#### Task instructions
If a line below falls between the line with "height: 54px ->" and the line with "background: #7f1d1d ->", or is one of those two, output it exactly; output nothing else and no pictures.

#### Records to process
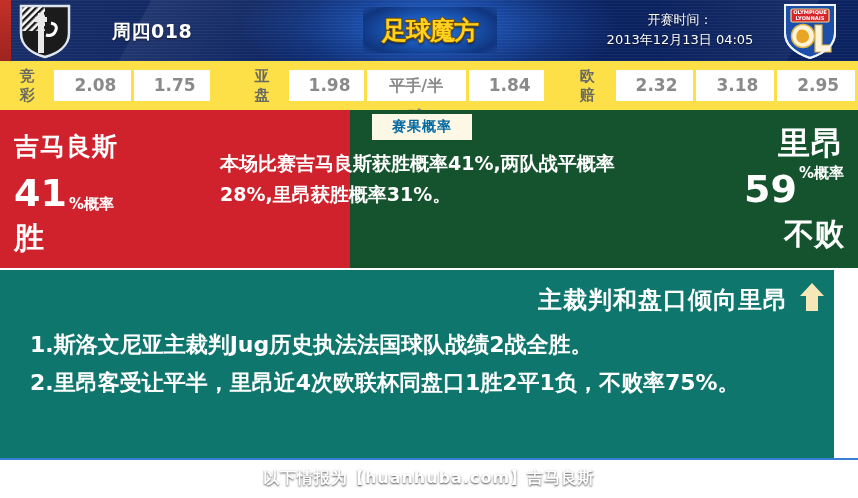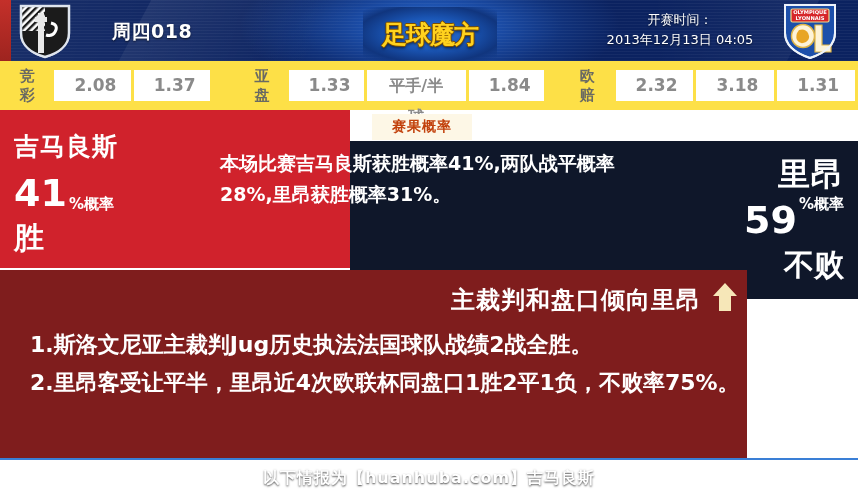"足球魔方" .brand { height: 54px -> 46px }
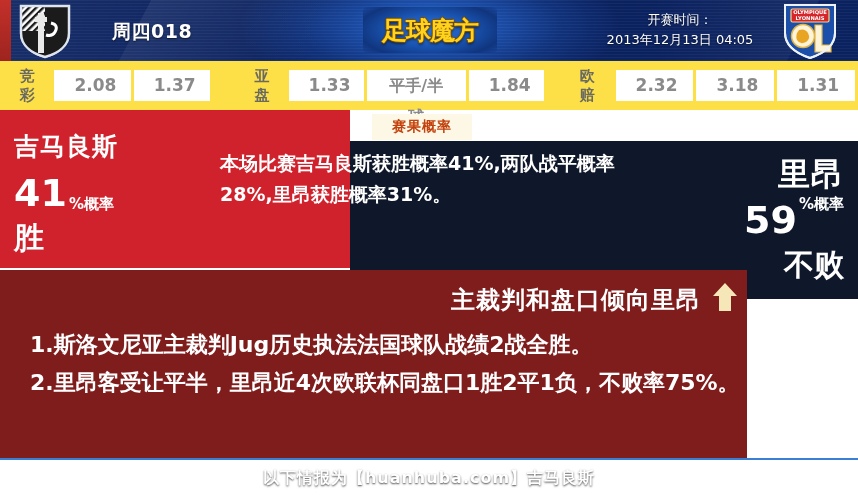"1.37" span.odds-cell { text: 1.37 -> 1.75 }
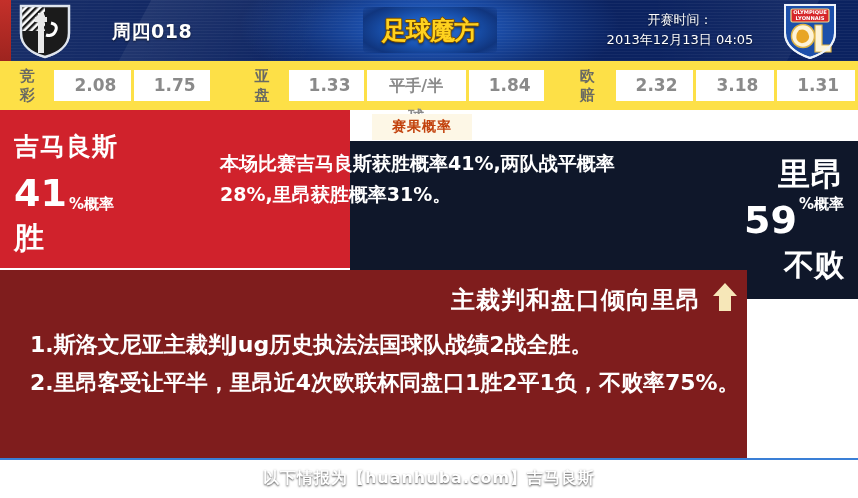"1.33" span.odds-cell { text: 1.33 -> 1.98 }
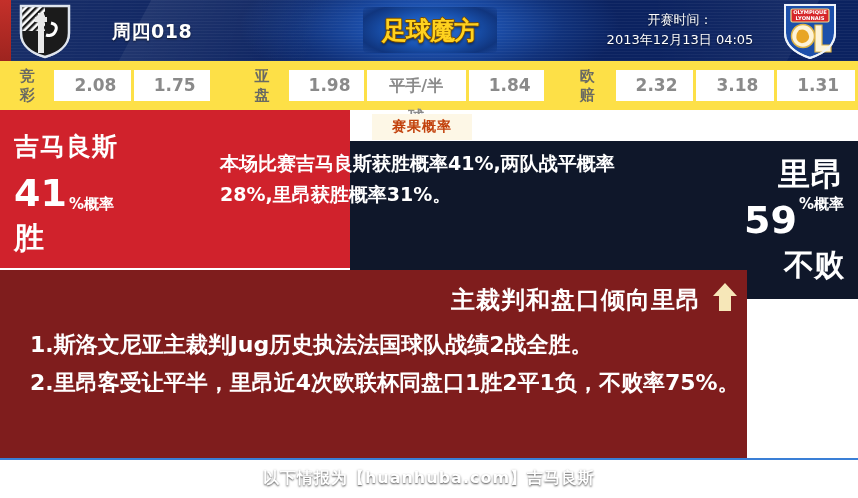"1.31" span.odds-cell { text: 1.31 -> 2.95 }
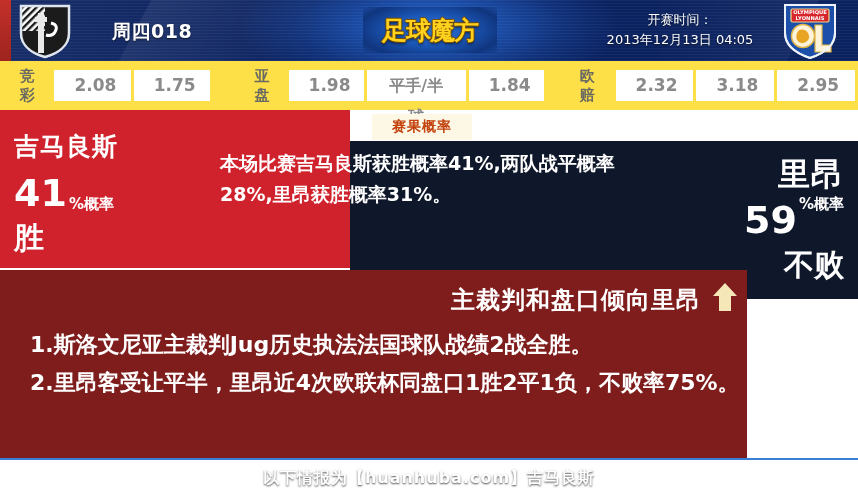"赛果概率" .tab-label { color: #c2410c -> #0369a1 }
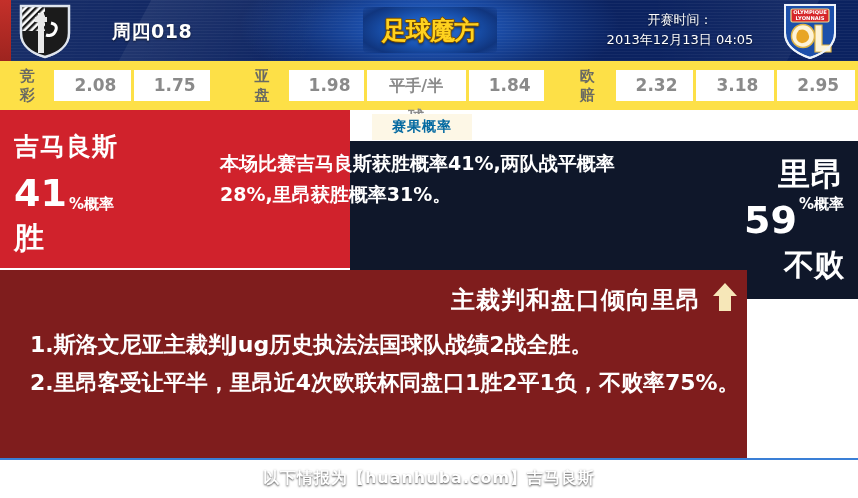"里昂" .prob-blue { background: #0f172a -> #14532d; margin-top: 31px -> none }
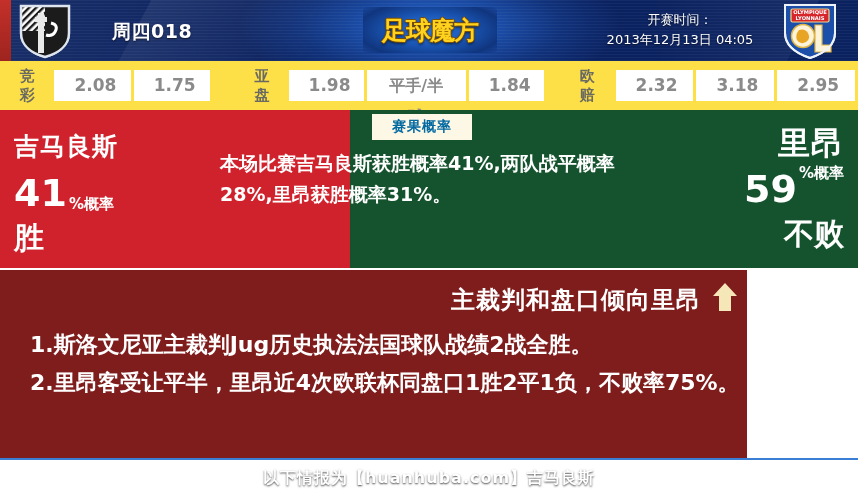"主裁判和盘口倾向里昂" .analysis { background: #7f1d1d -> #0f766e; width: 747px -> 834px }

--

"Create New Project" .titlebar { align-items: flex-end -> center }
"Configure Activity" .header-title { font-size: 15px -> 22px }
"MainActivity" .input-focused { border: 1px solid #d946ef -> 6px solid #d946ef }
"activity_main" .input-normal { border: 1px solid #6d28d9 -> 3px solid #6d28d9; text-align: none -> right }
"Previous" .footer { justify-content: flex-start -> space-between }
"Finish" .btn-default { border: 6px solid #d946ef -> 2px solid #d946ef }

--

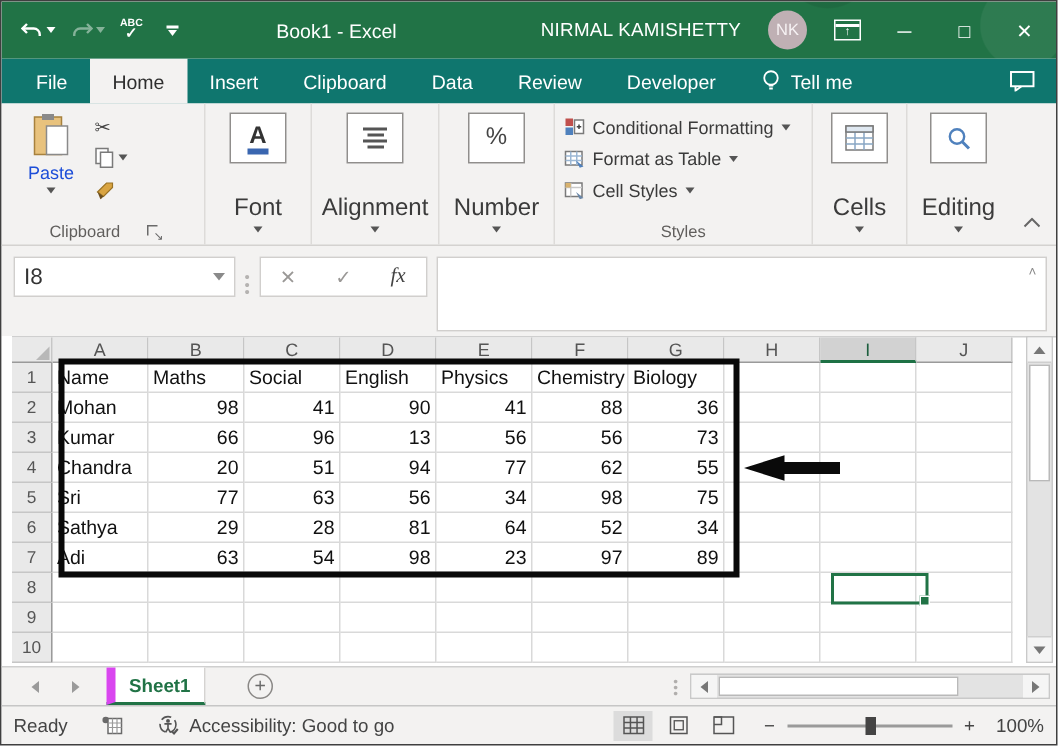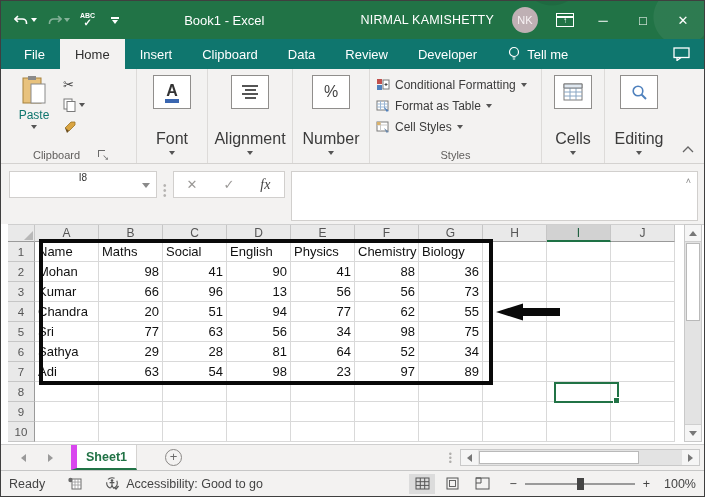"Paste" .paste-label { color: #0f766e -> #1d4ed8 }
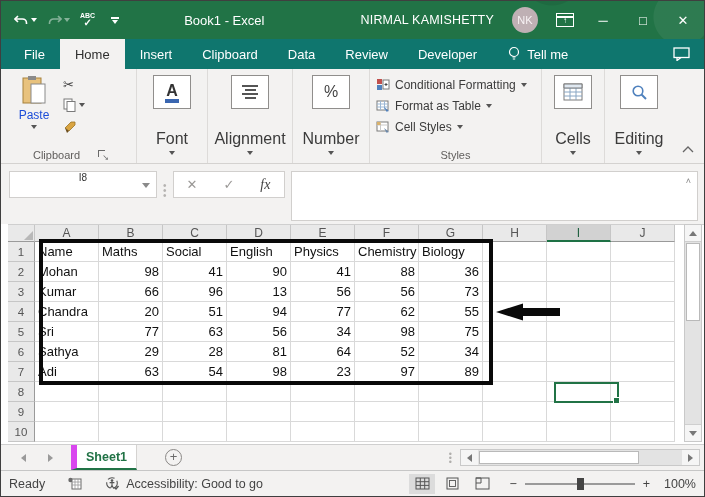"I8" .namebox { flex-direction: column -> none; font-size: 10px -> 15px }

#### Result of the task
"足球魔方" .brand { height: 54px -> 46px }
"1.37" span.odds-cell { text: 1.37 -> 1.75 }
"1.33" span.odds-cell { text: 1.33 -> 1.98 }
"1.31" span.odds-cell { text: 1.31 -> 2.95 }
"赛果概率" .tab-label { color: #c2410c -> #0369a1 }
"里昂" .prob-blue { background: #0f172a -> #14532d; margin-top: 31px -> none }
"主裁判和盘口倾向里昂" .analysis { background: #7f1d1d -> #0f766e; width: 747px -> 834px }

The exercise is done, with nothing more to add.